- Required work -
Write out an exact copy of the line containing "-12,7 +12,7 @@" and all lines that follow it in the data below, leaving out pictures.

(Input data begins)

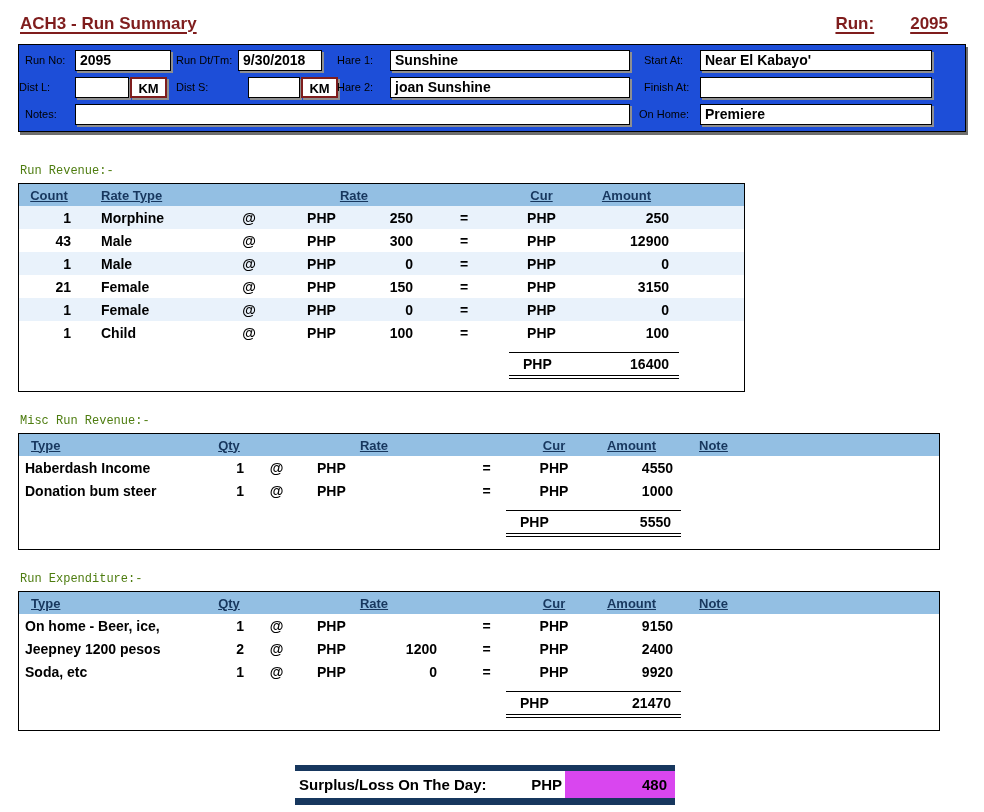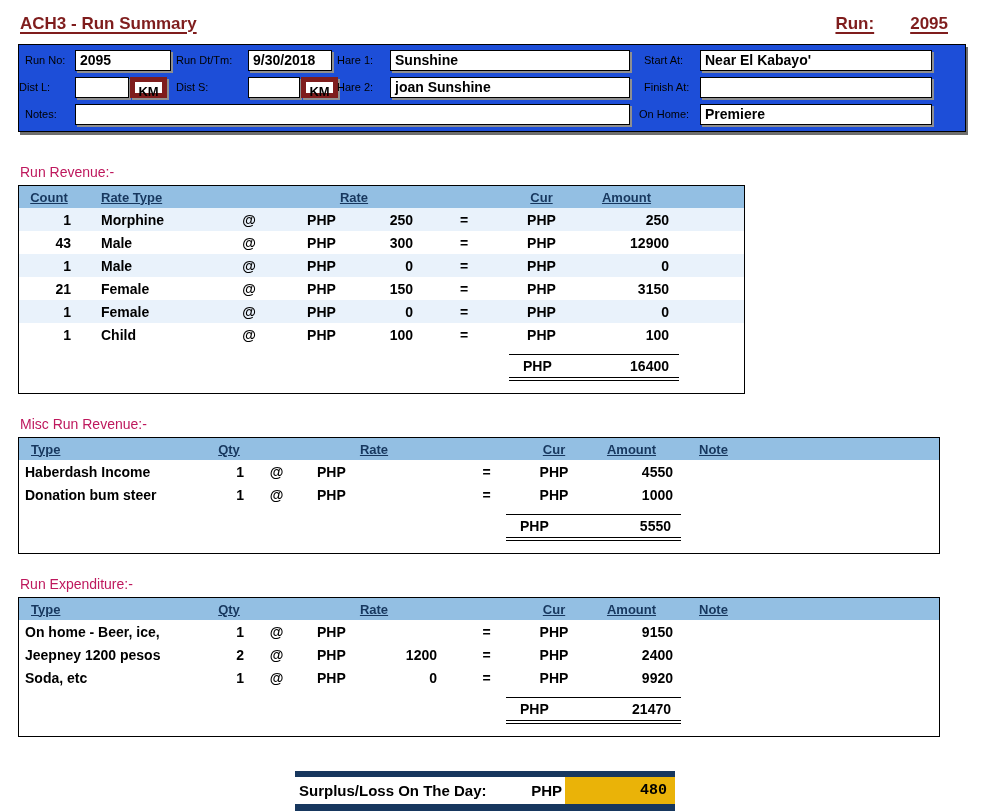--- a/index.html
+++ b/index.html
@@ -132,7 +132,7 @@
     <span class="flabel" style="left:6px; top:9px;">Run No:</span>
     <div class="fbox" style="left:56px; top:5px; width:96px;">2095</div>
     <span class="flabel" style="left:157px; top:9px;">Run Dt/Tm:</span>
-    <div class="fbox" style="left:229px; top:5px; width:84px;">9/30/2018</div>
+    <div class="fbox" style="left:219px; top:5px; width:84px;">9/30/2018</div>
     <span class="flabel" style="left:318px; top:9px;">Hare 1:</span>
     <div class="fbox" style="left:371px; top:5px; width:240px;">Sunshine</div>
     <span class="flabel" style="left:625px; top:9px;">Start At:</span>

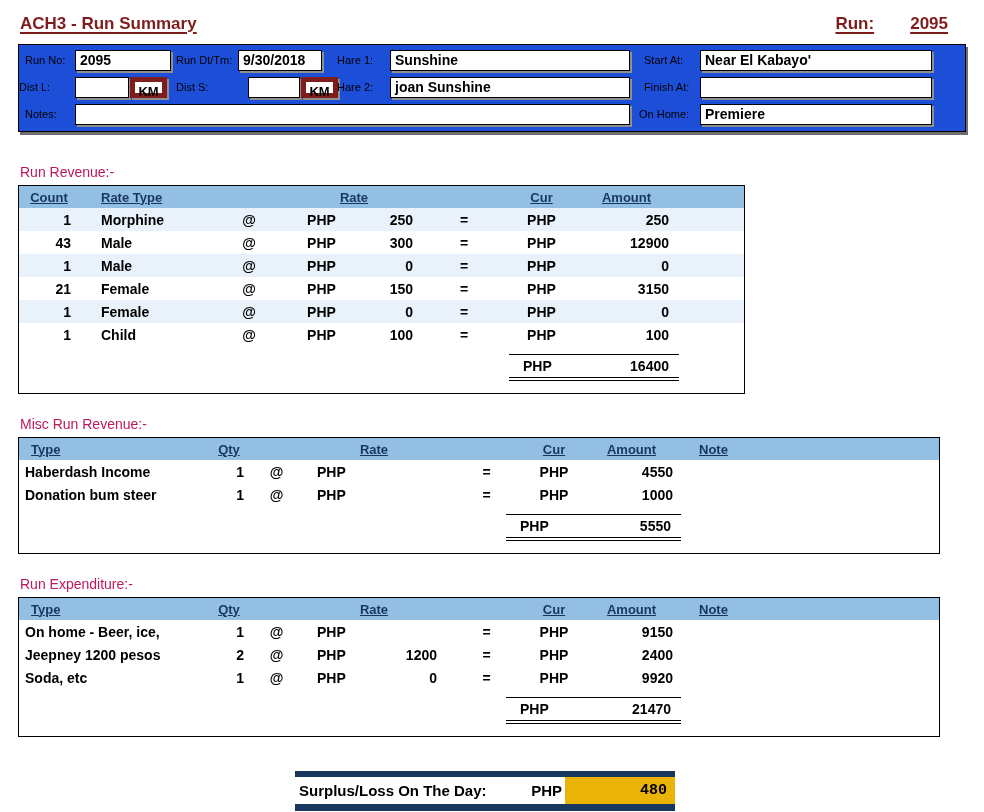--- a/index.html
+++ b/index.html
@@ -39,7 +39,7 @@
   }
   .kmbox {
     position: absolute; height: 21px; background: #fff;
-    border: 5px solid #7f1d1d; box-shadow: 2px 2px 0 #8f8f8f;
+    border: 2px solid #7f1d1d; box-shadow: 2px 2px 0 #8f8f8f;
     font-size: 13px; font-weight: bold; line-height: 19px; text-align: center;
   }
 

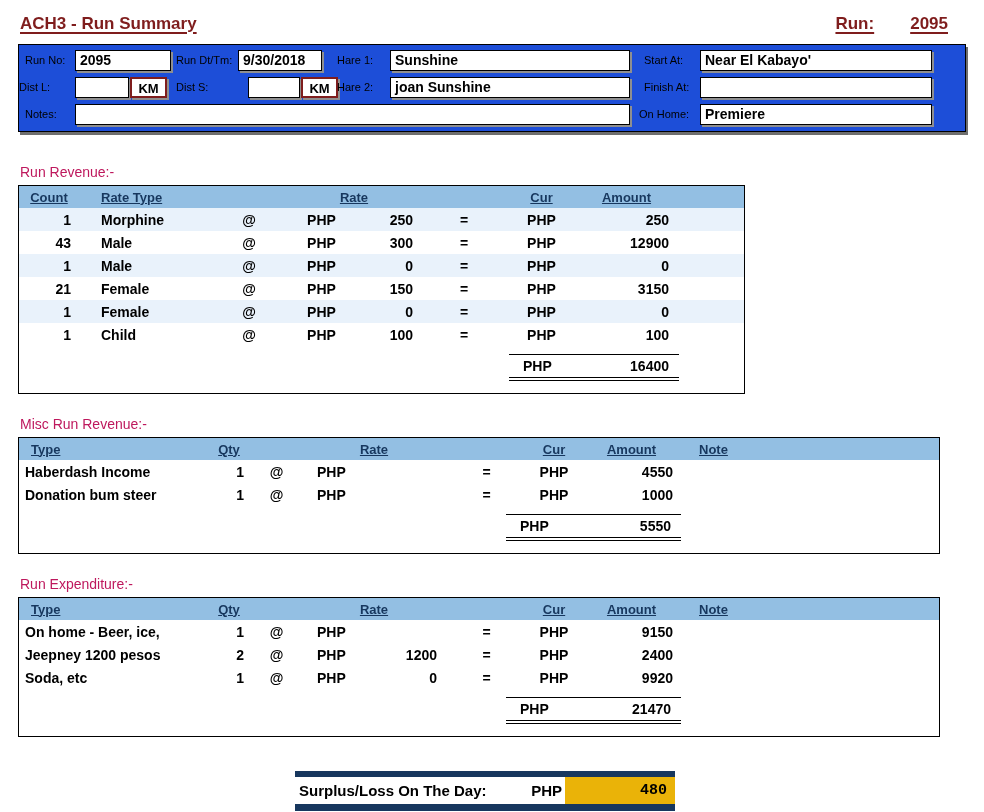--- a/index.html
+++ b/index.html
@@ -44,7 +44,7 @@
   }
 
   
-  .section-label { font-size: 14px; color: #be185d; margin: 0 0 5px 2px; }
+  .section-label { font-size: 12px; color: #4d7c0f; margin: 0 0 5px 2px; font-family: Liberation Mono, monospace; }
   .tbl { border: 1px solid #000; background: #fff; padding-bottom: 12px; margin-bottom: 18px; }
   .tbl.rv { width: 727px; }
   .tbl.mx { width: 922px; }

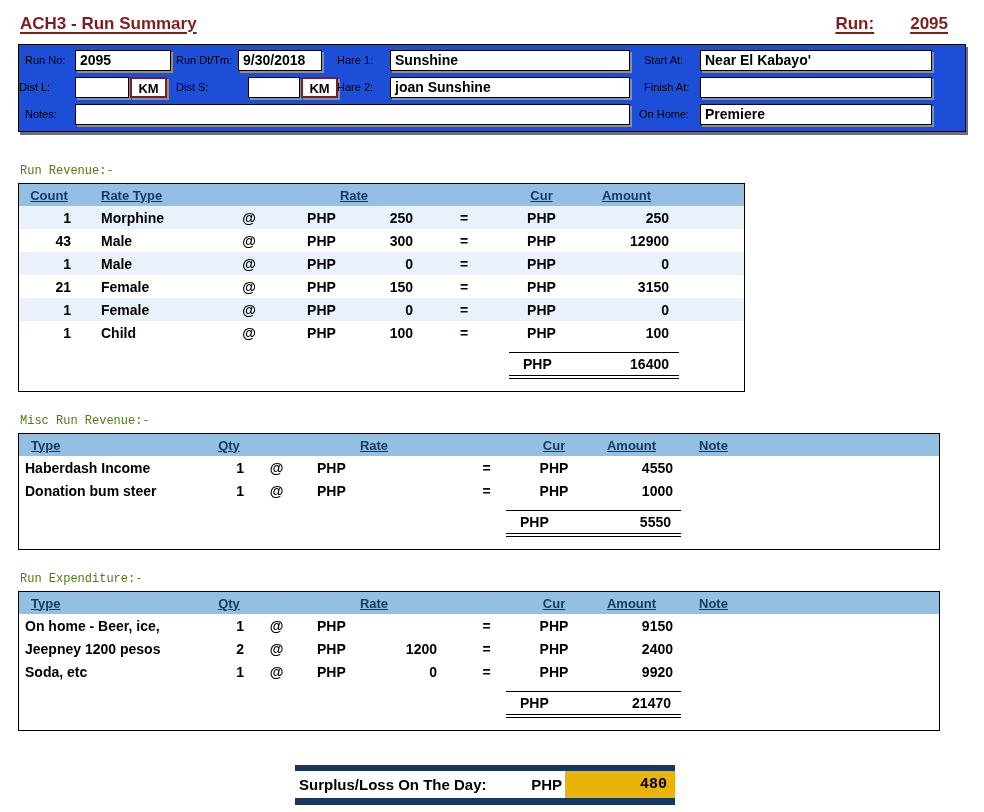--- a/index.html
+++ b/index.html
@@ -109,9 +109,9 @@
   .s-label { font-size: 15px; font-weight: bold; padding-left: 4px; }
   .s-cur { font-size: 15px; font-weight: bold; margin-left: auto; padding-right: 3px; }
   .s-amt {
-    width: 110px; height: 27px; background: #eab308;
+    width: 110px; height: 27px; background: #d946ef;
     display: flex; align-items: center; justify-content: flex-end;
-    font-size: 15px; font-weight: bold; padding-right: 8px; font-family: Liberation Mono, monospace;
+    font-size: 15px; font-weight: bold; padding-right: 8px;
   }
 </style>
 </head>

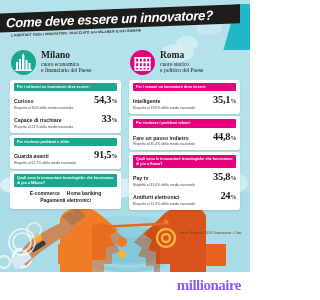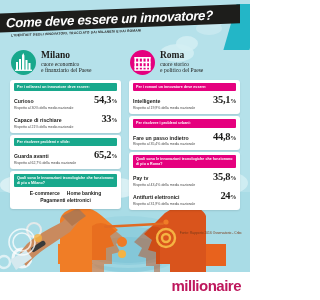--- a/index.html
+++ b/index.html
@@ -312,7 +312,7 @@
       <div class="qbar qbar-teal">Per risolvere problemi e sfide:</div>
       <div class="stat">
         <span class="stat-label">Guarda avanti</span>
-        <span class="stat-value"><span>65,2</span><span class="pct">%</span></span>
+        <span class="stat-value"><span>91,5</span><span class="pct">%</span></span>
       </div>
       <div class="stat-note">Rispetto al 62,7% della media nazionale</div>
     </div>

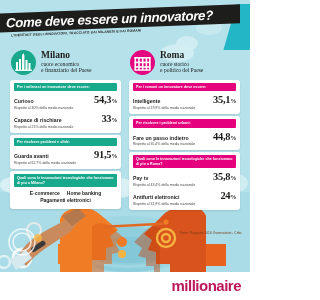--- a/index.html
+++ b/index.html
@@ -196,9 +196,9 @@
     position: absolute; right: 9px; top: 277px;
     font-size: 15px;
     font-weight: bold;
-    color: #be185d;
+    color: #8b5cf6;
     letter-spacing: -0.5px;
-    font-family: Liberation Sans, sans-serif;
+    font-family: Liberation Serif, serif;
     z-index: 9;
   }
 </style>

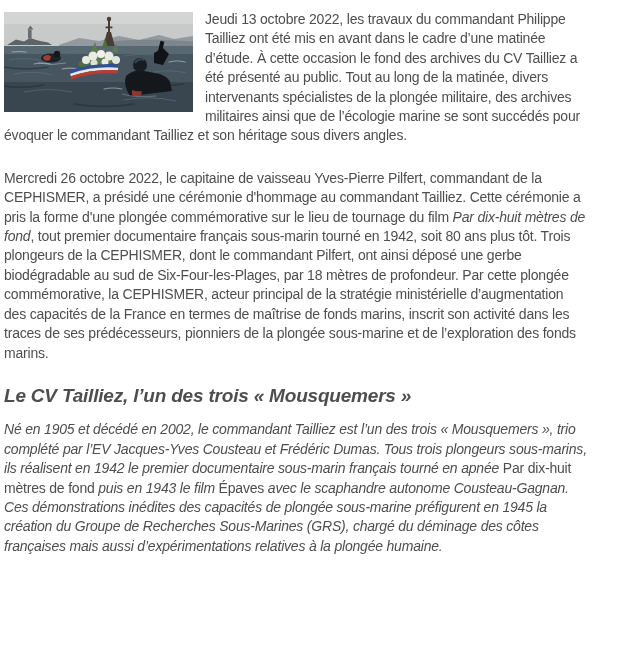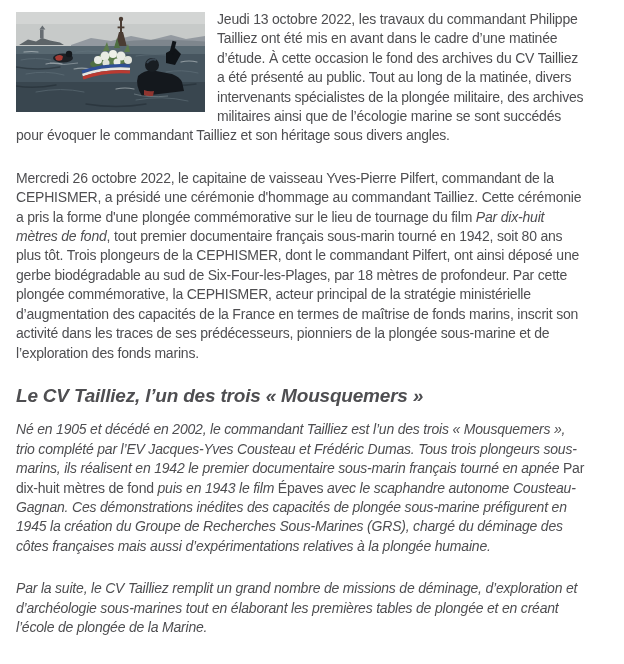--- a/index.html
+++ b/index.html
@@ -12,7 +12,7 @@
   .page {
     box-sizing: border-box;
     width: 596px;
-    padding: 10px 9px 0 16px;
+    padding: 10px 9px 0 4px;
     font-size: 14px;
     line-height: 19.4px;
     letter-spacing: -0.2px;

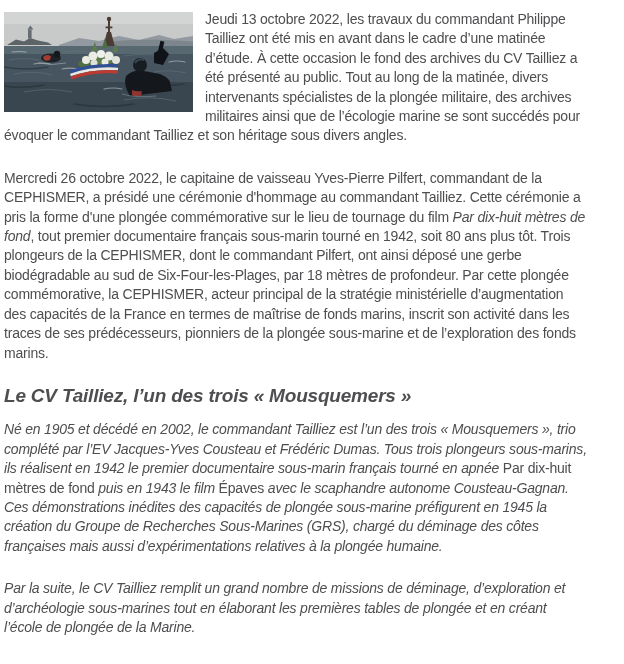--- a/index.html
+++ b/index.html
@@ -132,7 +132,6 @@
 
   <p class="italic"><span>Né en 1905 et décédé en 2002, le commandant Tailliez est l’un des trois « Mousquemers », trio complété par l’EV Jacques-Yves Cousteau et Frédéric Dumas. Tous trois plongeurs sous-marins, ils réalisent en 1942 le premier documentaire sous-marin français tourné en apnée </span><span class="up">Par dix-huit mètres de fond</span><span> puis en 1943 le film </span><span class="up">Épaves</span><span> avec le scaphandre autonome Cousteau-Gagnan. Ces démonstrations inédites des capacités de plongée sous-marine préfigurent en 1945 la création du Groupe de Recherches Sous-Marines (GRS), chargé du déminage des côtes françaises mais aussi d’expérimentations relatives à la plongée humaine.</span></p>
 
-  <p class="italic last">Par la suite, le CV Tailliez remplit un grand nombre de missions de déminage, d’exploration et d’archéologie sous-marines tout en élaborant les premières tables de plongée et en créant l’école de plongée de la Marine.</p>
 
 </main>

(Input data ends)

- Written reply -
@@ -12,7 +12,7 @@
   .page {
     box-sizing: border-box;
     width: 596px;
-    padding: 10px 9px 0 16px;
+    padding: 10px 9px 0 4px;
     font-size: 14px;
     line-height: 19.4px;
     letter-spacing: -0.2px;

--- a/index.html
+++ b/index.html
@@ -132,7 +132,6 @@
 
   <p class="italic"><span>Né en 1905 et décédé en 2002, le commandant Tailliez est l’un des trois « Mousquemers », trio complété par l’EV Jacques-Yves Cousteau et Frédéric Dumas. Tous trois plongeurs sous-marins, ils réalisent en 1942 le premier documentaire sous-marin français tourné en apnée </span><span class="up">Par dix-huit mètres de fond</span><span> puis en 1943 le film </span><span class="up">Épaves</span><span> avec le scaphandre autonome Cousteau-Gagnan. Ces démonstrations inédites des capacités de plongée sous-marine préfigurent en 1945 la création du Groupe de Recherches Sous-Marines (GRS), chargé du déminage des côtes françaises mais aussi d’expérimentations relatives à la plongée humaine.</span></p>
 
-  <p class="italic last">Par la suite, le CV Tailliez remplit un grand nombre de missions de déminage, d’exploration et d’archéologie sous-marines tout en élaborant les premières tables de plongée et en créant l’école de plongée de la Marine.</p>
 
 </main>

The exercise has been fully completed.